Actually @Tugzrida I think i was able to reproduce, mind giving this a try again?

[Tugzrida]

Hmm, that's giving me an error. Pretty sure it's coming from the array_replace_recursive you added in the latest commit.

My YAML:

assets:
  collections:
    testcollection:
      'https://example/script.js':
        integrity: scripthash
      'https://example/style.css':
        integrity: stylehash

and twig:

{% do assets.add('testcollection',101) %}

I think it's to do with the priority number there, as it's not an array of options and array_replace_recursive expects arrays. The docs here mention that an integer is accepted as the second argument.

It's probably also worth noting that when adding the collection through the Admin panel, the below YAML is generated, where each collection parses to an array containing one dict for each asset, containing another dict of attributes, rather than a dict for the collection with a dict for each asset's attributes. I don't know how many different styles of syntax is appropriate to accept, seeing as YAML can be so flexible. The below YAML does raise the same error as the above one so I think it may not require any additional parsing, however I don't have time to get into it today.

assets:
  collections:
    testcollection:
      -
        'https://example/script.js': { integrity: scripthash }
      -
        'https://example/style.css': { integrity: stylehash }

Sorry this has ballooned into a complex problem 😅

[w00fz]

Indeed I did not test the case with the priority as second case.
I’ll fix that too, unfortunately the original syntax definition is not really friendly with what we are trying to do here (multi array with params definition), and I’m trying to implement it while maintaining backward compatibility, so yes it is being a bit challenging but I think we are close.

Thank you for the valuable feedbacks, really helpful and appreciated. I think I’ll need to also add some new unit tests for this because they have been all passing when clearly shouldn’t have.

[w00fz]

@Tugzrida I have now fixed the priority case and added unit tests for every case discussed here.
Good thing I added tests because while doing so I found an additional bug in assets caused by how the arguments array for assets was getting manipulated via array_shift which is mutable and causing a lot of problems with unwanted inherited parameters. I have now made it immutable and works a lot more reliably now.

Have a look and let me know if this seems to work reliably for you now.

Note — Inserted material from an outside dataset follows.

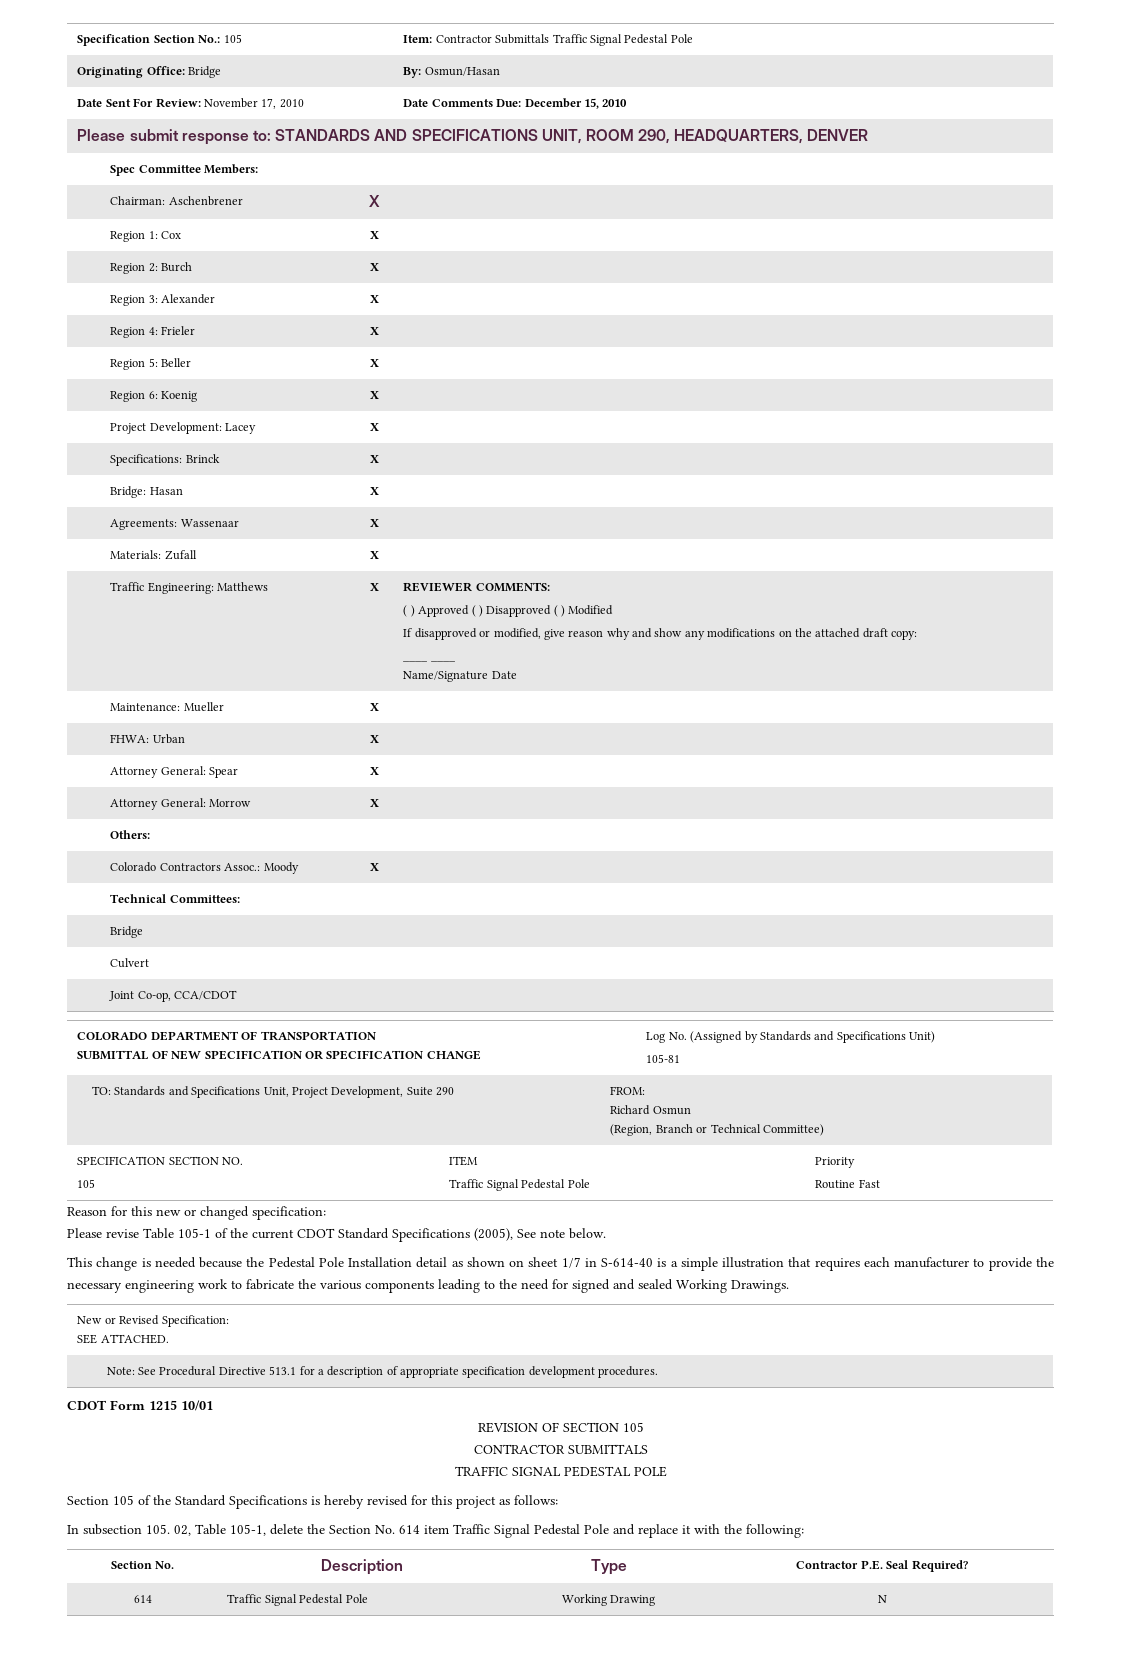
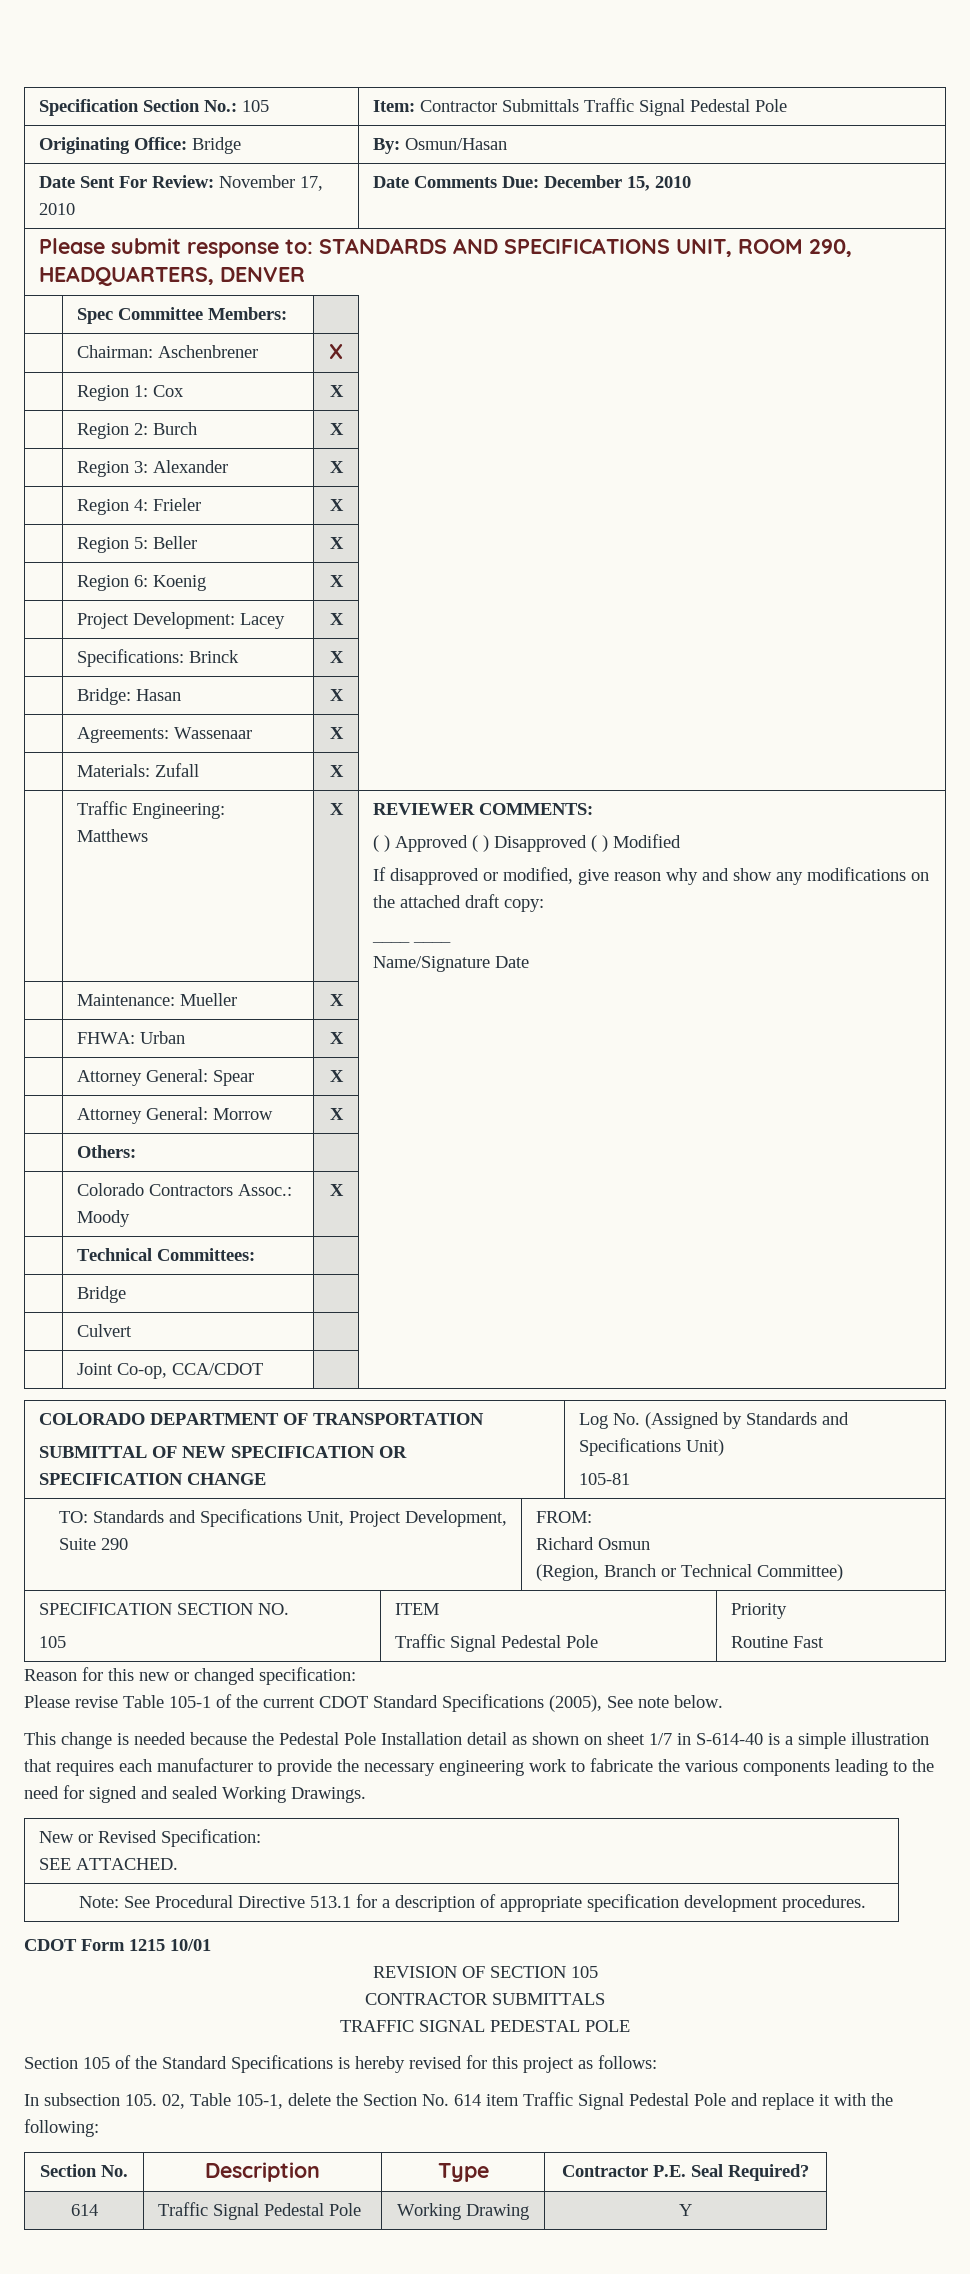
- 614 | Traffic Signal Pedestal Pole | Working Drawing | N
+ 614 | Traffic Signal Pedestal Pole | Working Drawing | Y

Thanks!

[Tugzrida]

Looks pretty good, however I did find that the following YAML (note the leading dash on the asset url key)

assets:
  collections:
    jquery:
      - https://cdnjs.cloudflare.com/ajax/libs/jquery/3.6.0/jquery.min.js:
          integrity: sha512-894YE6QWD5I59HgZOGReFYm4dnWc1Qt5NtvYSaNcOP+u1T9qYdvdihz0PPSiiqn/+/3e7Jo4EaG7TubfWGUrMQ==
          crossorigin: anonymous

causes this erroneous HTML output:

<script src="/0" https://cdnjs.cloudflare.com/ajax/libs/jquery/3.6.0/jquery.min.js="sha512-894YE6QWD5I59HgZOGReFYm4dnWc1Qt5NtvYSaNcOP+u1T9qYdvdihz0PPSiiqn/+/3e7Jo4EaG7TubfWGUrMQ== anonymous"></script>

Most other sensible YAML worked, so I don't know if this is worth fixing, as it would presumably only effect people who are already changing their settings.

Thanks again for your persistence! :)

[w00fz]

That breaks because you are making the array definition an extra level deep by adding the dash (-).

assets[collections][jquery][0][…cdn…] = [ … ]

Vs the expected (no dash)

assets[collections][jquery][…cdn…] = [ … ]

It now also makes it indexed as opposed to key named, which is why you see that 0 and everything shifted.

I say this is not a supported case and not documented either so most likely it’s not something that will ever trip people up. That extra nested level is not going to ever be needed either now that any param can be passed to an asset in a collection.

Thank you for helping in testing this, I think now you confirmed it works we will get this out rather soon!

[w00fz]

FYI Grav v1.7.17 has been released with these enhancements in it.